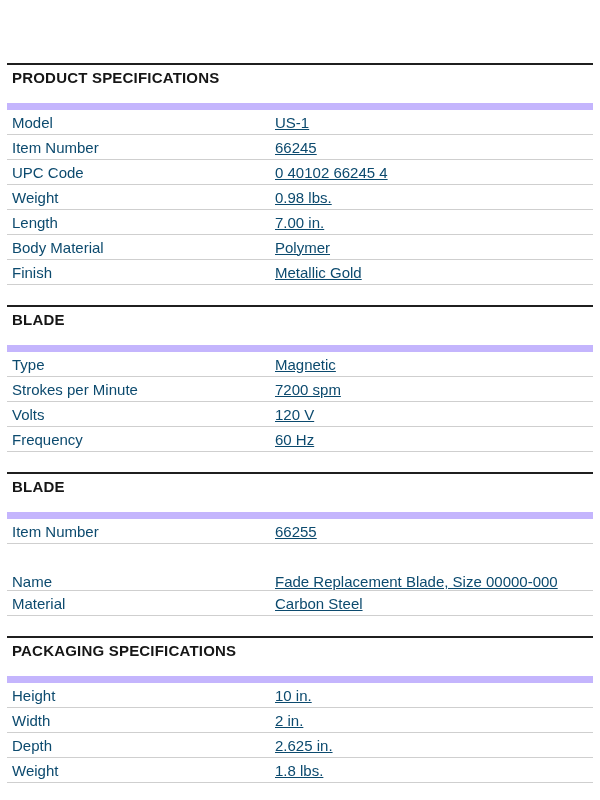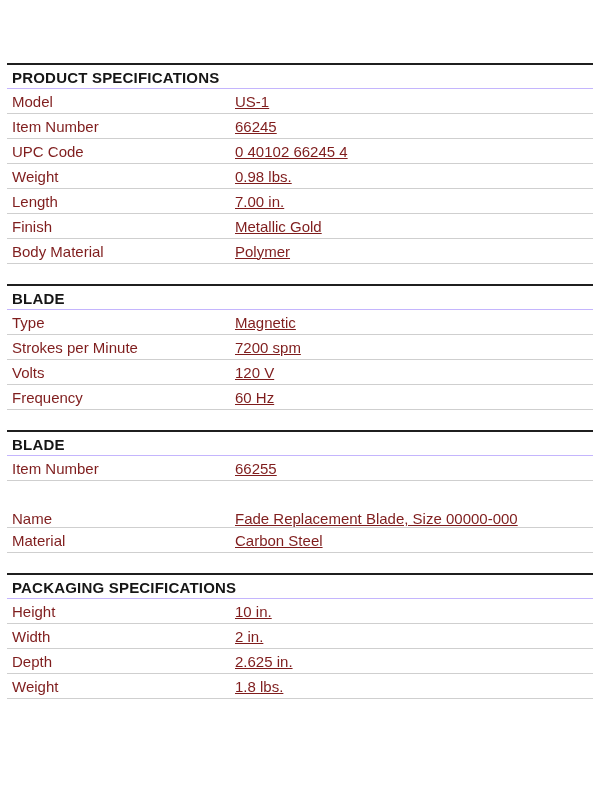--- a/index.html
+++ b/index.html
@@ -23,38 +23,39 @@
     right: 7px;
   }
   .spec-section {
     border-top: 2px solid #1f1f1f;
   }
   .spec-section + .spec-section {
     margin-top: 20px;
   }
   .section-header {
     box-sizing: border-box;
-    height: 24px;
+    height: 45px;
     line-height: 26px;
     padding-left: 5px;
     font-size: 15px;
     font-weight: bold;
     letter-spacing: 0.2px;
     color: #161616;
-    border-bottom: 1px solid #c4b5fd;
+    border-bottom: 7px solid #c4b5fd;
   }
   .spec-row {
     box-sizing: border-box;
     display: flex;
     height: 25px;
     align-items: center;
     padding-left: 5px;
     border-bottom: 1px solid #cfcfcf;
     font-size: 15px;
-    color: #7f1d1d;
+    color: #0c4a6e;
+    gap: 40px;
   }
   .spec-row.tall {
     height: 47px;
     align-items: flex-end;
     padding-top: 4px;
   }
   .spec-label {
     width: 223px;
     flex-shrink: 0;
   }
@@ -84,26 +85,26 @@
         </div>
         <div class="spec-row">
           <div class="spec-label">Weight</div>
           <div class="spec-value">0.98 lbs.</div>
         </div>
         <div class="spec-row">
           <div class="spec-label">Length</div>
           <div class="spec-value">7.00 in.</div>
         </div>
         <div class="spec-row">
+          <div class="spec-label">Body Material</div>
+          <div class="spec-value">Polymer</div>
+        </div>
+        <div class="spec-row">
           <div class="spec-label">Finish</div>
           <div class="spec-value">Metallic Gold</div>
-        </div>
-        <div class="spec-row">
-          <div class="spec-label">Body Material</div>
-          <div class="spec-value">Polymer</div>
         </div>
       </section>
       <section class="spec-section">
         <div class="section-header">BLADE</div>
         <div class="spec-row">
           <div class="spec-label">Type</div>
           <div class="spec-value">Magnetic</div>
         </div>
         <div class="spec-row">
           <div class="spec-label">Strokes per Minute</div>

Task to carry out -
If an entry holds a picture, leave the picture out and repeat the rest exactly.

Task result -
--- a/index.html
+++ b/index.html
@@ -23,38 +23,39 @@
     right: 7px;
   }
   .spec-section {
     border-top: 2px solid #1f1f1f;
   }
   .spec-section + .spec-section {
     margin-top: 20px;
   }
   .section-header {
     box-sizing: border-box;
-    height: 24px;
+    height: 45px;
     line-height: 26px;
     padding-left: 5px;
     font-size: 15px;
     font-weight: bold;
     letter-spacing: 0.2px;
     color: #161616;
-    border-bottom: 1px solid #c4b5fd;
+    border-bottom: 7px solid #c4b5fd;
   }
   .spec-row {
     box-sizing: border-box;
     display: flex;
     height: 25px;
     align-items: center;
     padding-left: 5px;
     border-bottom: 1px solid #cfcfcf;
     font-size: 15px;
-    color: #7f1d1d;
+    color: #0c4a6e;
+    gap: 40px;
   }
   .spec-row.tall {
     height: 47px;
     align-items: flex-end;
     padding-top: 4px;
   }
   .spec-label {
     width: 223px;
     flex-shrink: 0;
   }
@@ -84,26 +85,26 @@
         </div>
         <div class="spec-row">
           <div class="spec-label">Weight</div>
           <div class="spec-value">0.98 lbs.</div>
         </div>
         <div class="spec-row">
           <div class="spec-label">Length</div>
           <div class="spec-value">7.00 in.</div>
         </div>
         <div class="spec-row">
+          <div class="spec-label">Body Material</div>
+          <div class="spec-value">Polymer</div>
+        </div>
+        <div class="spec-row">
           <div class="spec-label">Finish</div>
           <div class="spec-value">Metallic Gold</div>
-        </div>
-        <div class="spec-row">
-          <div class="spec-label">Body Material</div>
-          <div class="spec-value">Polymer</div>
         </div>
       </section>
       <section class="spec-section">
         <div class="section-header">BLADE</div>
         <div class="spec-row">
           <div class="spec-label">Type</div>
           <div class="spec-value">Magnetic</div>
         </div>
         <div class="spec-row">
           <div class="spec-label">Strokes per Minute</div>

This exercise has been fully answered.